● DIRECTIONS
The answer must be every line of the records below that holds the word "player".

● SOURCE DATA

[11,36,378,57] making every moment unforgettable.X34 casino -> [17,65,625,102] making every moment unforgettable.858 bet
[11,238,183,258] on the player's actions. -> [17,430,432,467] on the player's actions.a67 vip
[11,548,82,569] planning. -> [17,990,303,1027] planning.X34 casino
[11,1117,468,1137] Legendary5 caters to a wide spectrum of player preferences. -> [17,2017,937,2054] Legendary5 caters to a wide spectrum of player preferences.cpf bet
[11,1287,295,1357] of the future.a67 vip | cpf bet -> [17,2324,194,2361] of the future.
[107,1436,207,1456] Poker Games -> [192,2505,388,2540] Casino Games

* * *

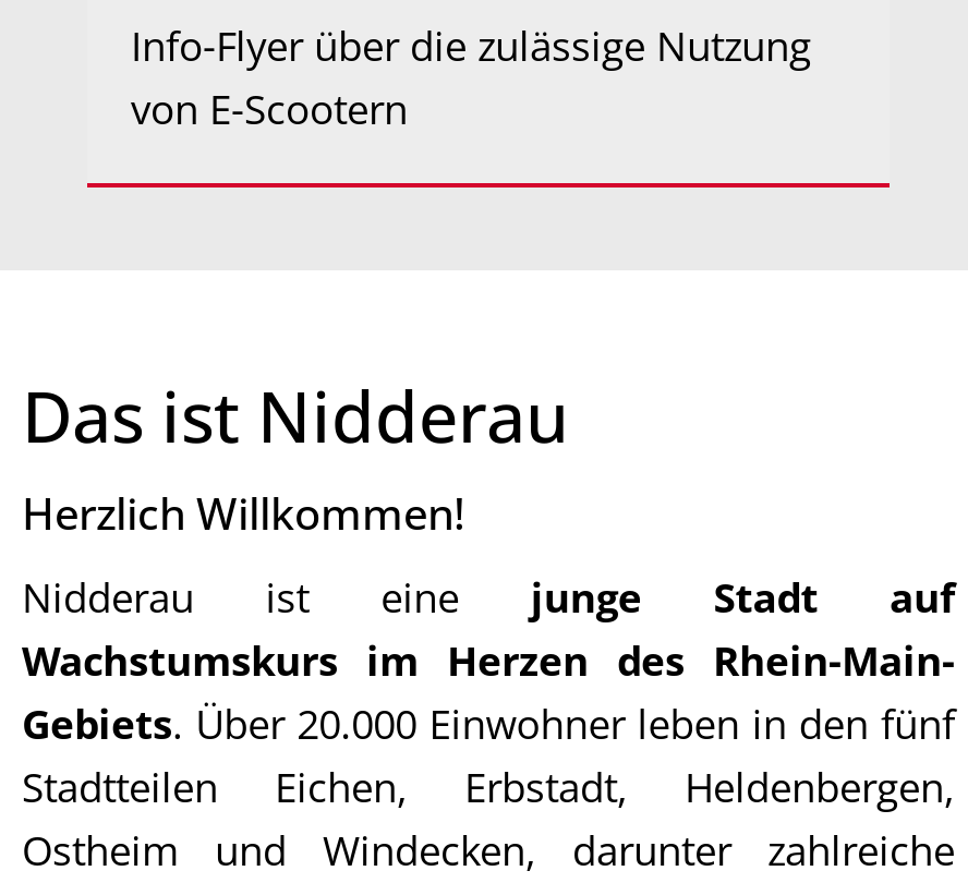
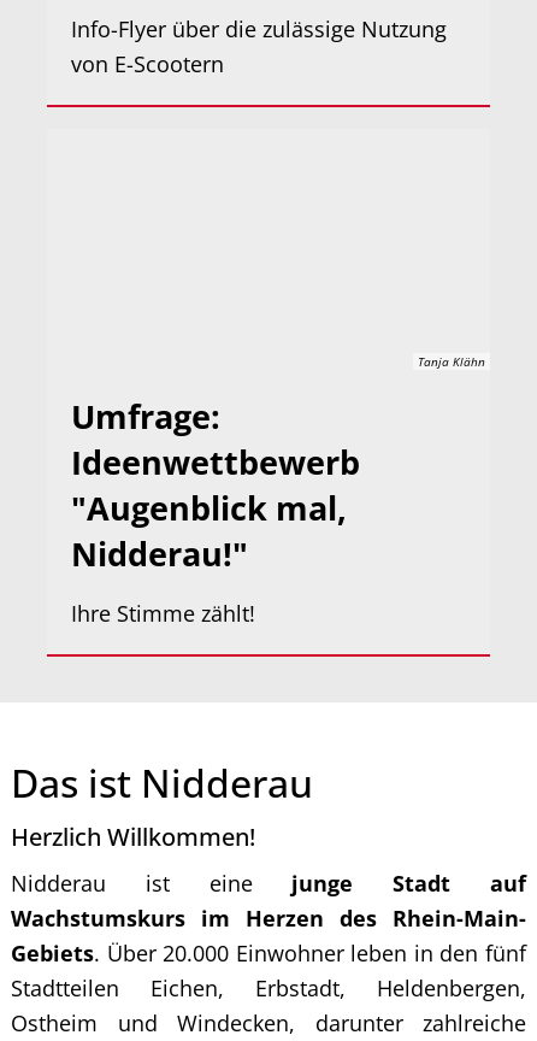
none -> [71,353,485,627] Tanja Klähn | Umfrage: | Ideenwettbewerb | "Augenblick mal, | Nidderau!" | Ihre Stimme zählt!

● REPLY TO THE EXERCISE
[11,238,183,258] on the player's actions. -> [17,430,432,467] on the player's actions.a67 vip
[11,1117,468,1137] Legendary5 caters to a wide spectrum of player preferences. -> [17,2017,937,2054] Legendary5 caters to a wide spectrum of player preferences.cpf bet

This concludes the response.